◆ **What to do**:
Report every line of the records below that includes the string "bold".

::::::::

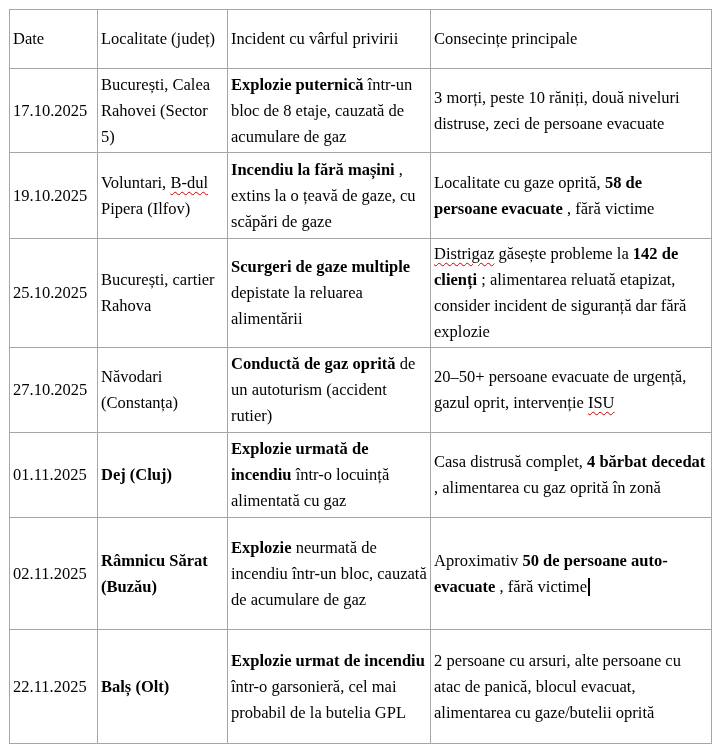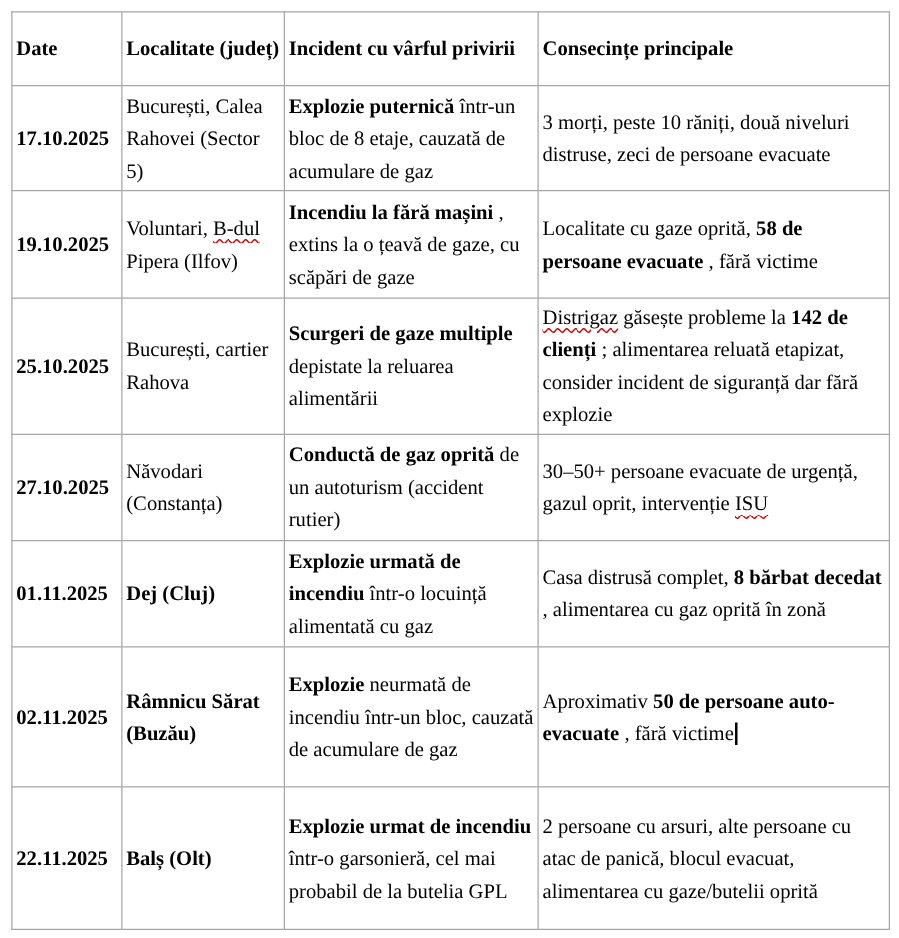--- a/index.html
+++ b/index.html
@@ -35,7 +35,7 @@
     color: #000000;
   }
   table.incidents th {
-    font-weight: bold;
+    font-weight: normal;
   }
   thead tr        { height: 59px; }
   tbody tr:nth-child(1) { height: 84px; }

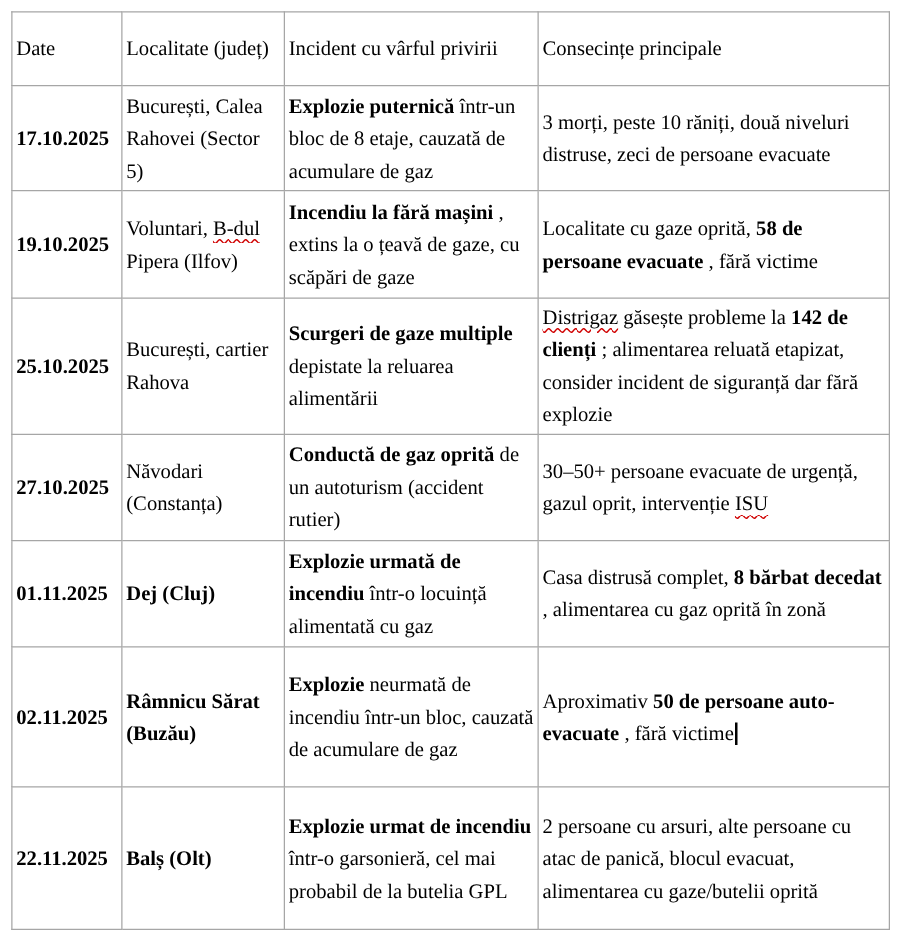--- a/index.html
+++ b/index.html
@@ -45,7 +45,7 @@
   tbody tr:nth-child(5) { height: 85px; }
   tbody tr:nth-child(6) { height: 112px; }
   tbody tr:nth-child(7) { height: 114px; }
-  td.date-cell { font-weight: bold; }
+  td.date-cell { font-weight: normal; }
   td.loc-bold  { font-weight: bold; }
   .squiggle {
     text-decoration-line: underline;

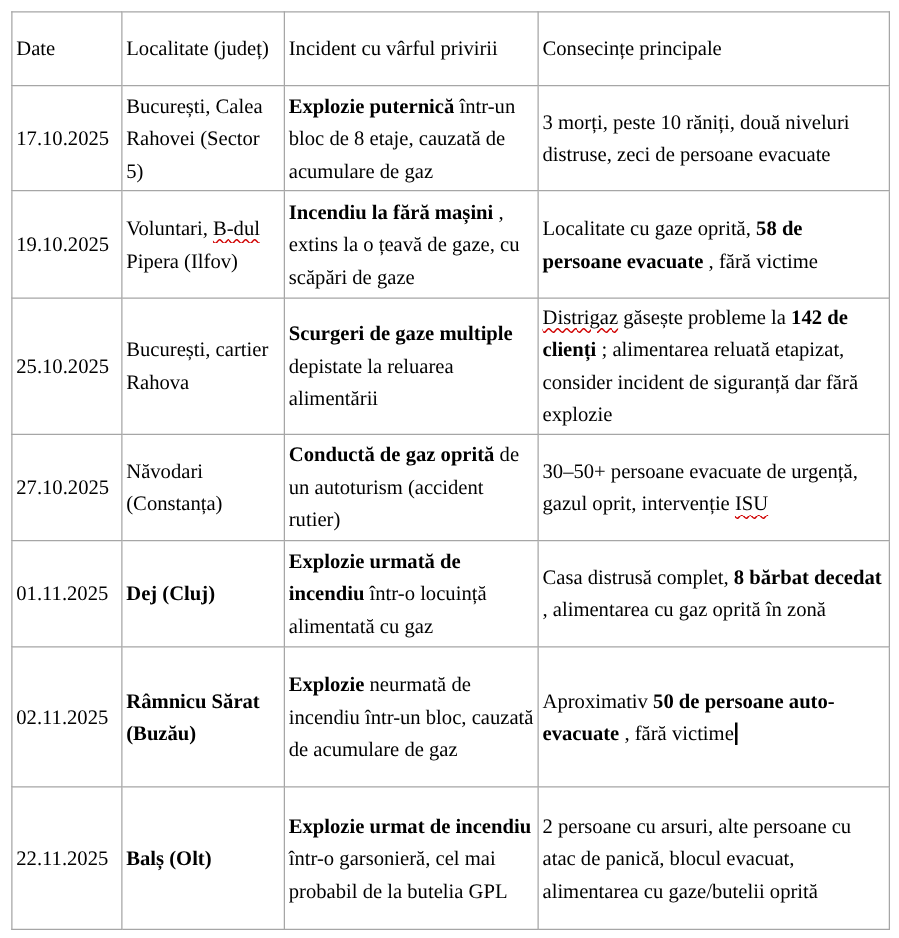--- a/index.html
+++ b/index.html
@@ -107,7 +107,7 @@
           <td class="date-cell">27.10.2025</td>
           <td><span>Năvodari (Constanța)</span></td>
           <td><b>Conductă de gaz oprită</b><span> de un autoturism (accident rutier)</span></td>
-          <td><span>30–50+ persoane evacuate de urgență, gazul oprit, intervenție </span><span class="squiggle">ISU</span></td>
+          <td><span>20–50+ persoane evacuate de urgență, gazul oprit, intervenție </span><span class="squiggle">ISU</span></td>
         </tr>
         <tr>
           <td class="date-cell">01.11.2025</td>

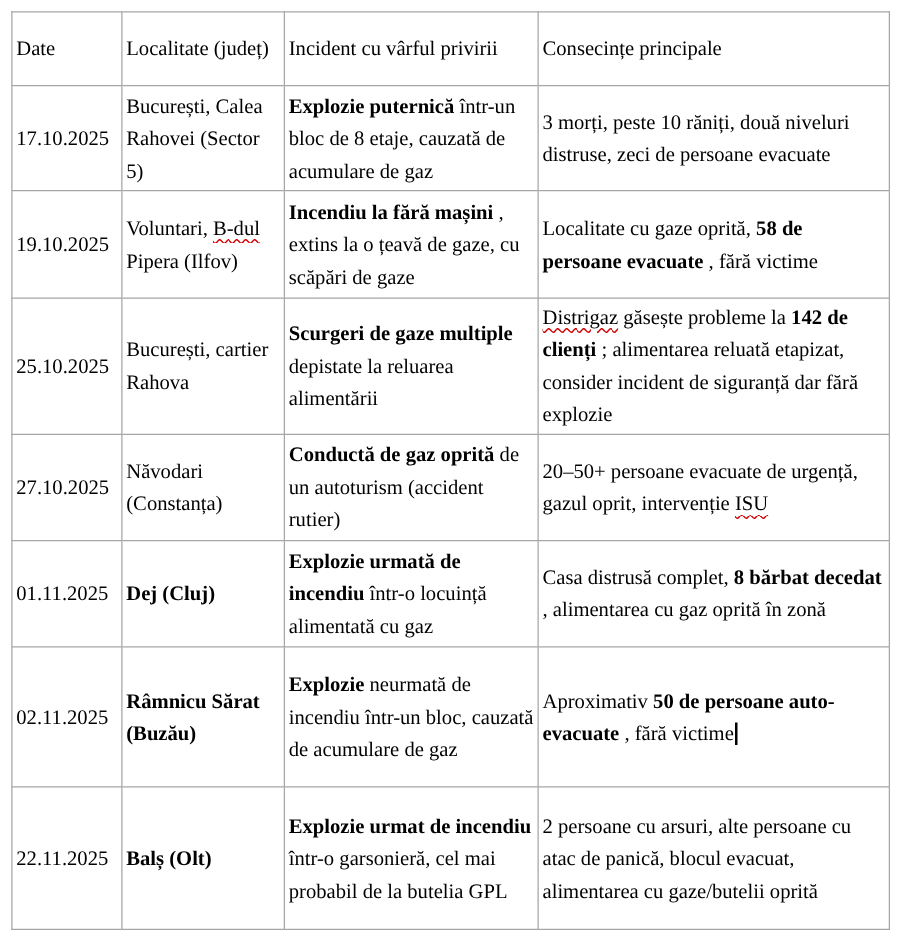--- a/index.html
+++ b/index.html
@@ -113,7 +113,7 @@
           <td class="date-cell">01.11.2025</td>
           <td class="loc-bold"><span>Dej (Cluj)</span></td>
           <td><b>Explozie urmată de incendiu</b><span> într-o locuință alimentată cu gaz</span></td>
-          <td><span>Casa distrusă complet, </span><b>8 bărbat decedat</b><span> , alimentarea cu gaz oprită în zonă</span></td>
+          <td><span>Casa distrusă complet, </span><b>4 bărbat decedat</b><span> , alimentarea cu gaz oprită în zonă</span></td>
         </tr>
         <tr>
           <td class="date-cell">02.11.2025</td>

::::::::

◆ **Response area**:
-    font-weight: bold;
-  td.date-cell { font-weight: bold; }
   td.loc-bold  { font-weight: bold; }
           <td class="loc-bold"><span>Dej (Cluj)</span></td>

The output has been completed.